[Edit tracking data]

-.-.-

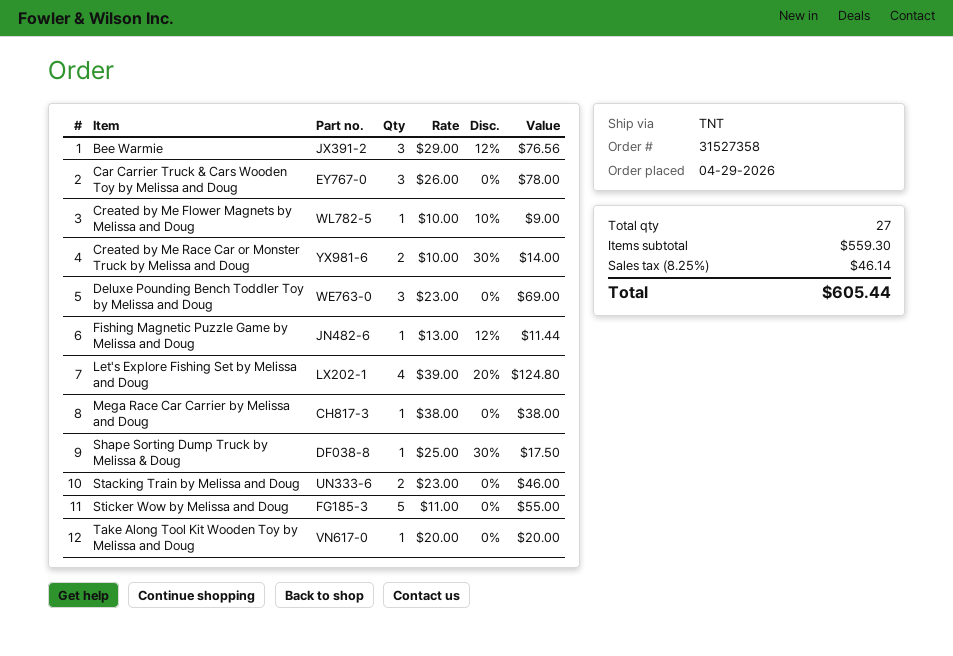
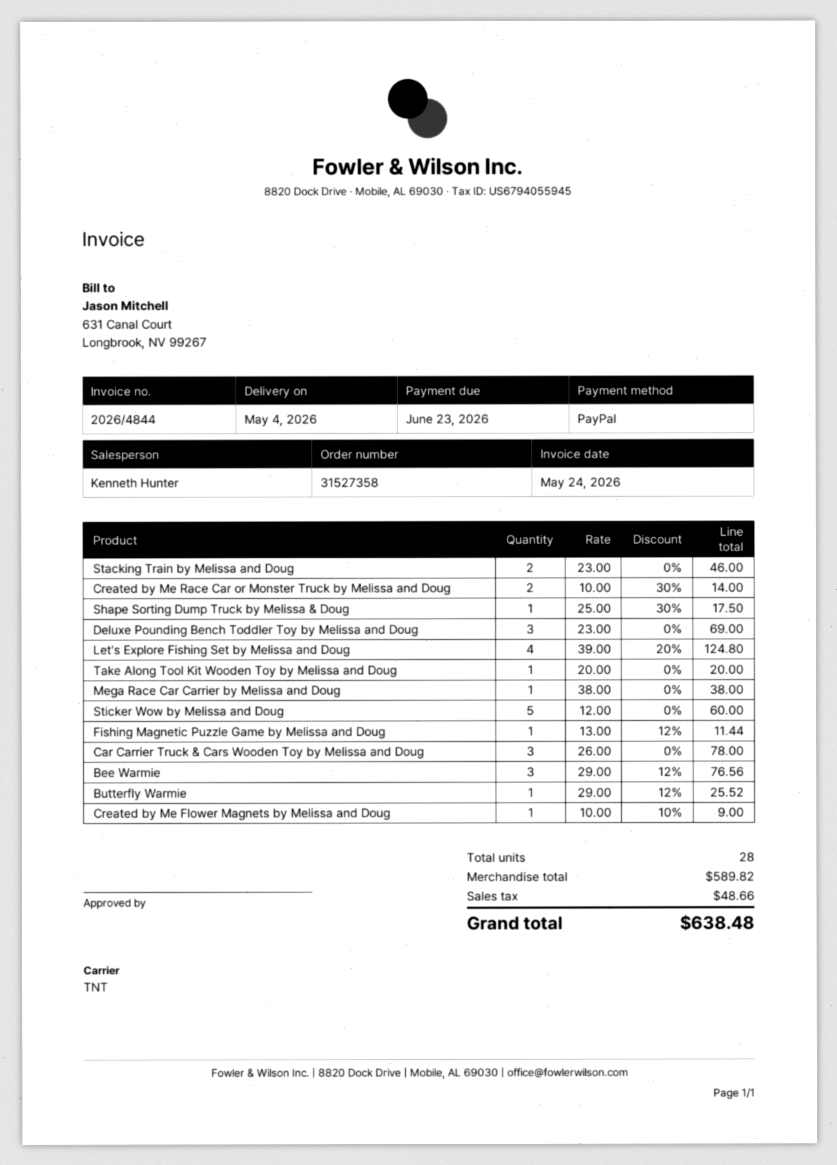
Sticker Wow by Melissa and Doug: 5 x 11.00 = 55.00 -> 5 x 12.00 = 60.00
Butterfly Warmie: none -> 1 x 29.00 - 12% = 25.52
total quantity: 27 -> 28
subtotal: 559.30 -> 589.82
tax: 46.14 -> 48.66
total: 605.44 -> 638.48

-.-.-

◆ **Task directions**
Nothing outside the span should appear: transcribe the lines from the one containing "subtotal: 559.30 -> 589.82" through the last line of the records.

◆ **Answer**
subtotal: 559.30 -> 589.82
tax: 46.14 -> 48.66
total: 605.44 -> 638.48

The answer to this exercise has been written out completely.